> [Work instruction] A verbatim copy of the full data, with no pictures, is the expected answer.

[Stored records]
=-=-=-=-=
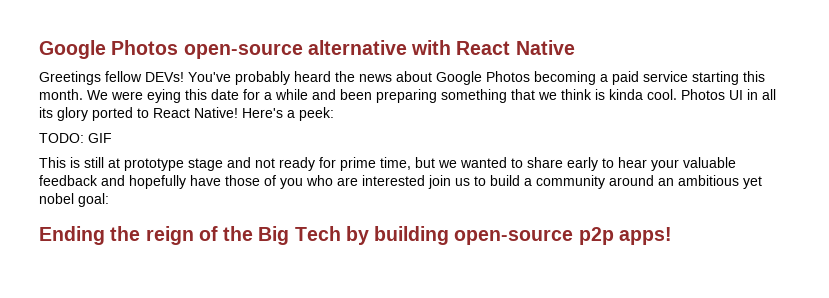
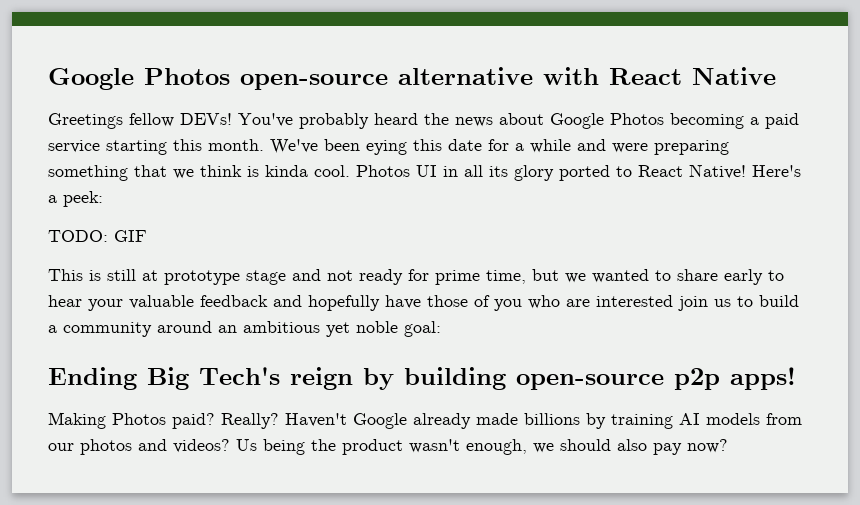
[87,90,143,100] We were -> [270,139,360,154] We've been
[340,89,372,100] been -> [612,143,648,153] were
[39,193,74,204] nobel -> [356,321,398,333] noble
[110,226,341,245] the reign of the Big Tech -> [147,367,353,390] Big Tech's reign
(672, 236) none -> [48,412,802,429] [48,439,728,455] // Making Photos paid? Really? Haven't Google already made billions by training AI models from our photos and videos? Us being the product wasn't enough, we should also pay now?

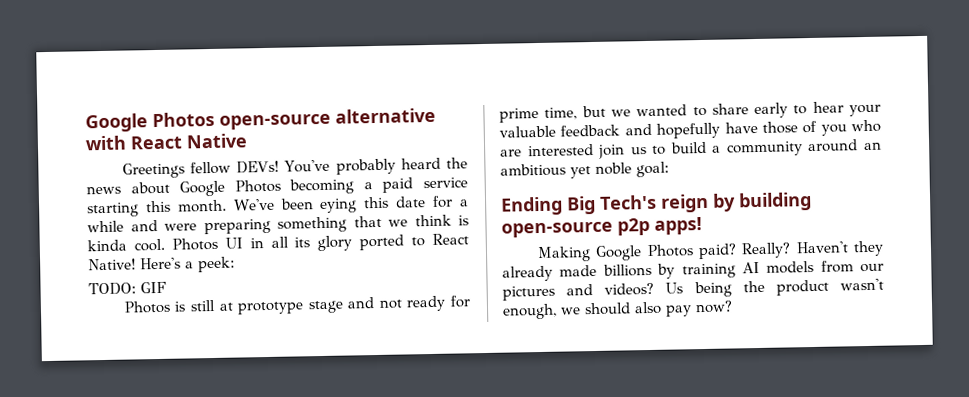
[48,269,83,281] This -> [123,300,171,314] Photos
(106, 420) none -> [595,245,643,261] Google
[353,413,407,429] Google -> [853,240,884,257] they
[80,439,132,455] photos -> [502,285,555,301] pictures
=-=-=-=-=
> [Exercise result]
[87,90,143,100] We were -> [270,139,360,154] We've been
[340,89,372,100] been -> [612,143,648,153] were
[39,193,74,204] nobel -> [356,321,398,333] noble
[110,226,341,245] the reign of the Big Tech -> [147,367,353,390] Big Tech's reign
(672, 236) none -> [48,412,802,429] [48,439,728,455] // Making Photos paid? Really? Haven't Google already made billions by training AI models from our photos and videos? Us being the product wasn't enough, we should also pay now?

[48,269,83,281] This -> [123,300,171,314] Photos
(106, 420) none -> [595,245,643,261] Google
[353,413,407,429] Google -> [853,240,884,257] they
[80,439,132,455] photos -> [502,285,555,301] pictures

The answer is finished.